1) History
While the current Athapascan-0 layer is built upon the MPI communication
kernel, early Athapascan designs were based on PVM. A software tracer
named TAPE/PVM was designed to monitor PVM applications.
TAPE/PVM generates event traces of PVM applications for post-mortem
performance analysis.
The design of TAPE/PVM focused on the following two points :
- precise, causally coherent event dating
- minimal perturbation of analyzed applications
Designed with the same goal , Athapascan-tr is a new software tracer for
Athapascan (built on top of MPI). It takes into account new programming model
extensions such as :
- non blocking communications
- multithreading of computing nodes
Athapascan-tr retains the causally coherent dating scheme developped in
TAPE/PVM but performs preprocessing, trace encoding and buffer management
in a different way.
2) Description
In order for an Athapascan application to be traced, it has to be recompiled
using specific include files and an instrumented Athapascan-0 library.

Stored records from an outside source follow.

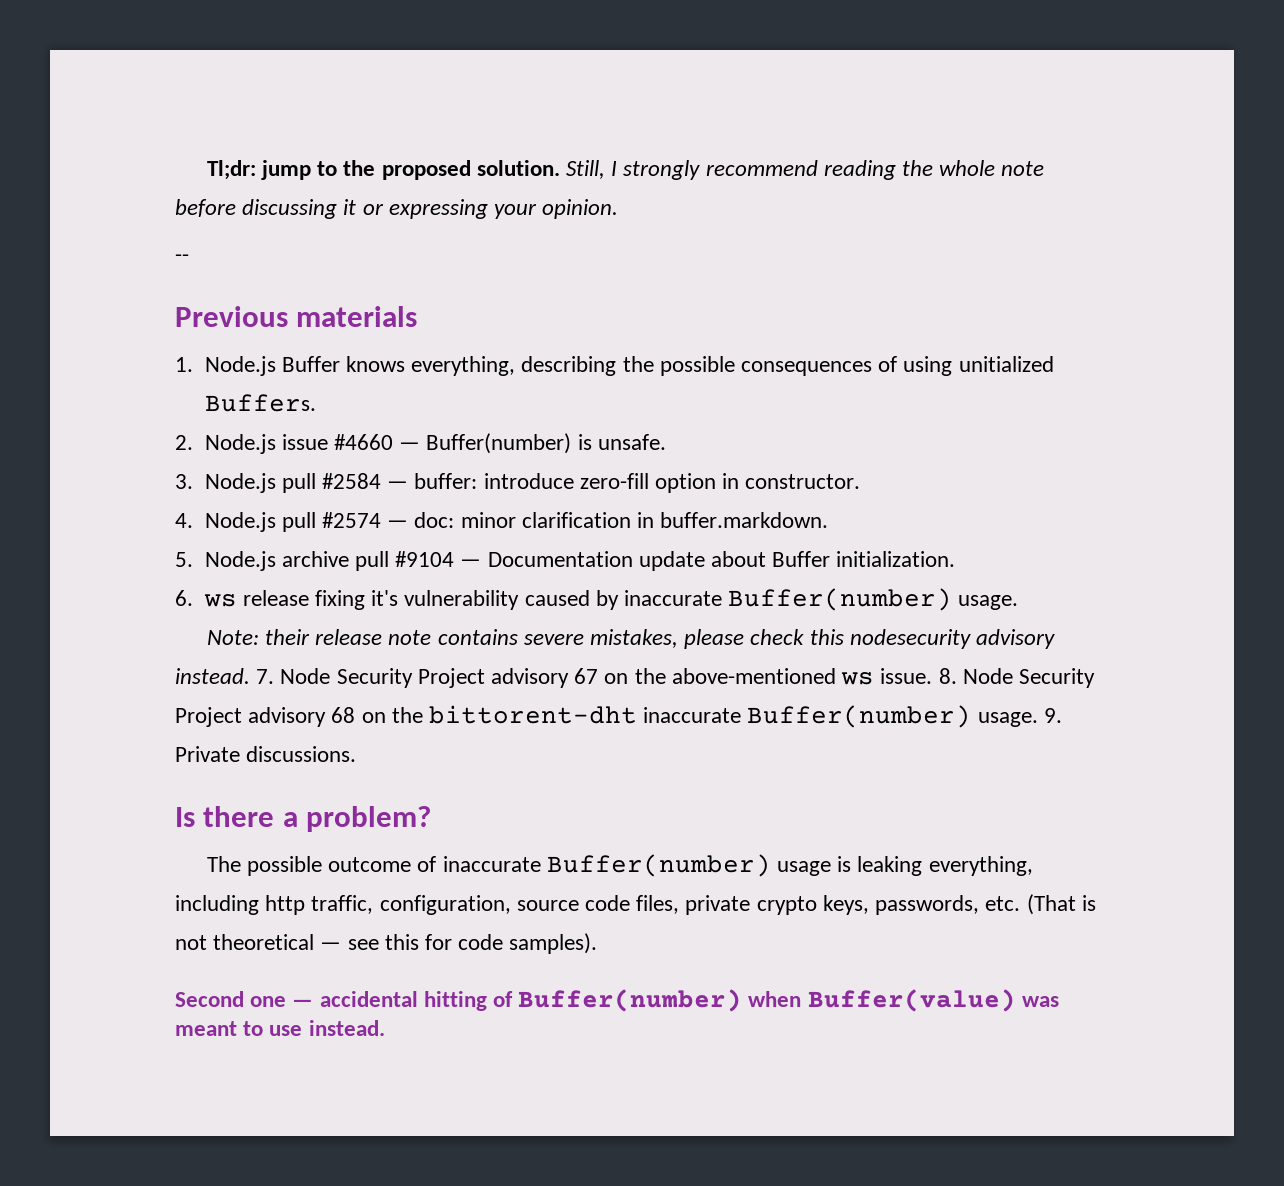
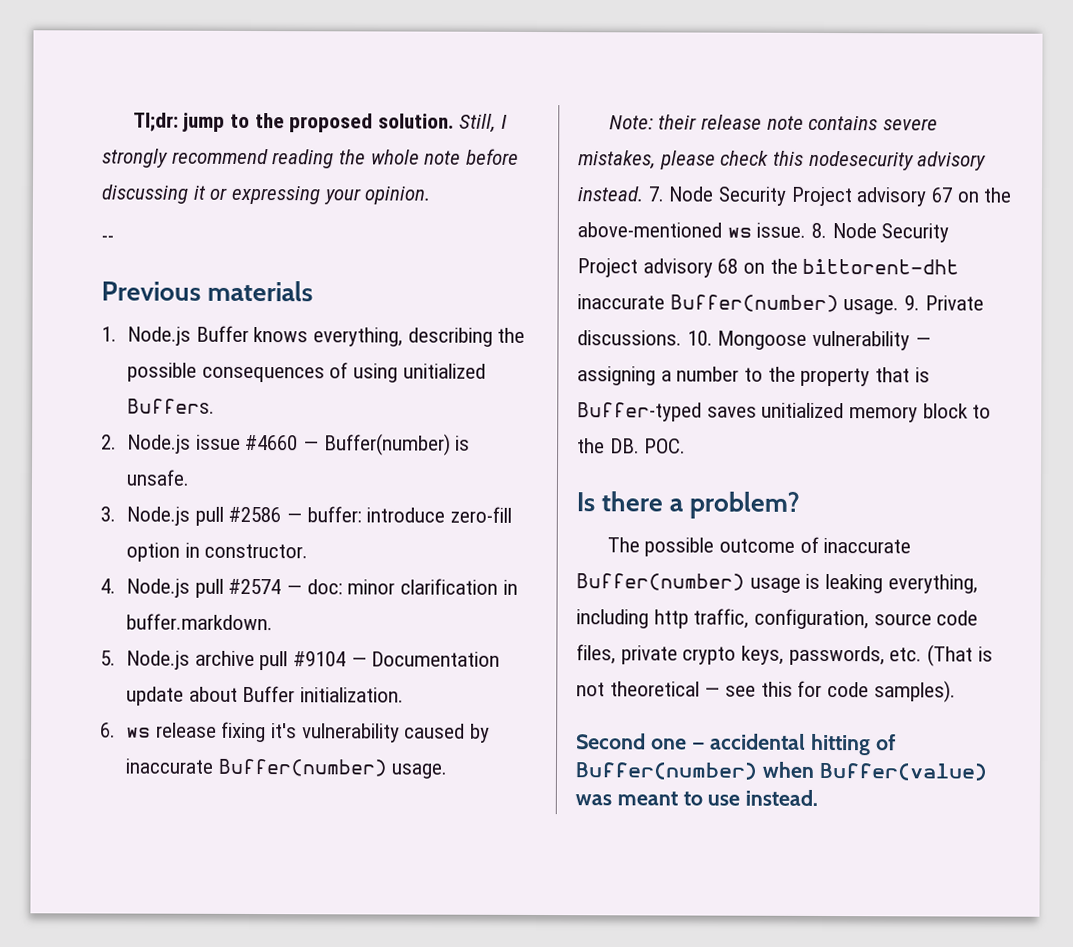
- 3. Node.js pull #2584 — buffer: introduce zero-fill option in constructor.
+ 3. Node.js pull #2586 — buffer: introduce zero-fill option in constructor.
+ 10. Mongoose vulnerability — assigning a number to the property that is Buffer-typed saves unitialized memory block to the DB. POC.

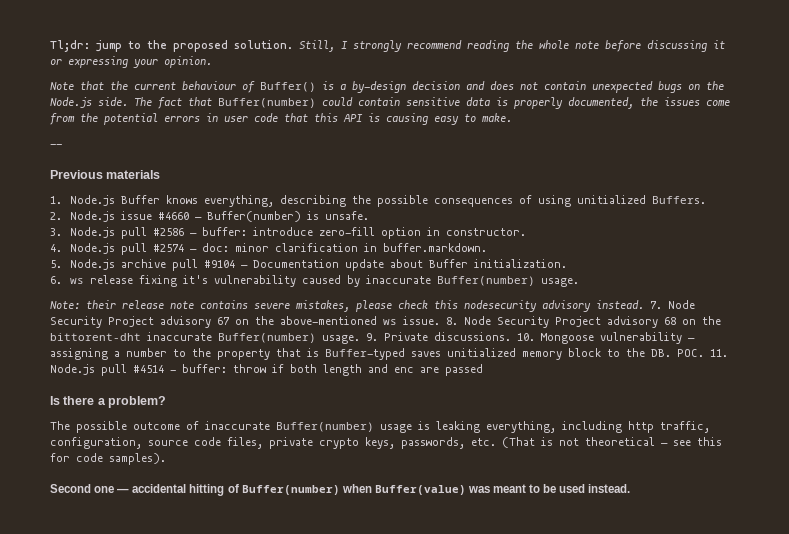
+ Note that the current behaviour of Buffer() is a by-design decision and does not contain unexpected bugs on the Node.js side. The fact that Buffer(number) could contain sensitive data is properly documented, the issues come from the potential errors in user code that this API is causing easy to make.
- 10. Mongoose vulnerability — assigning a number to the property that is Buffer-typed saves unitialized memory block to the DB. POC.
+ 10. Mongoose vulnerability — assigning a number to the property that is Buffer-typed saves unitialized memory block to the DB. POC. 11. Node.js pull #4514 - buffer: throw if both length and enc are passed
- Second one — accidental hitting of Buffer(number) when Buffer(value) was meant to use instead.
+ Second one — accidental hitting of Buffer(number) when Buffer(value) was meant to be used instead.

Events are recorded in as many binary trace files as Athapascan nodes.
Tools are provided to sort, merge and translate them into a single trace file
in the ASCII input format of the Paje visualization tool.
Post-mortem trace analysis is performed by a simulator. This simulator takes
a trace file (set of events) as input and reconstructs the successive global
states of the system (matching send and receive communication events,
for instance) on which the traces were generated. The simulator is not
provided as a separate tool, but included in the Paje visualization tool.
3) Intended usage
Athapascan-tr generates execution traces for post-mortem performance analysis
of error-free programs. Athapascan-tr is used to detect performance
related problems such as load balancing and scheduling problems.
In order to minimize perturbations of the traced applications, flushing trace
buffers to trace files is delayed until either buffers overflows or
thread or application terminate.
Athapascan-tr will therefore be of little use to detect program errors
preventing a0Abort or a0Terminate executions : events
generated before the error would be recorded in memory, but not written into
the trace file.
|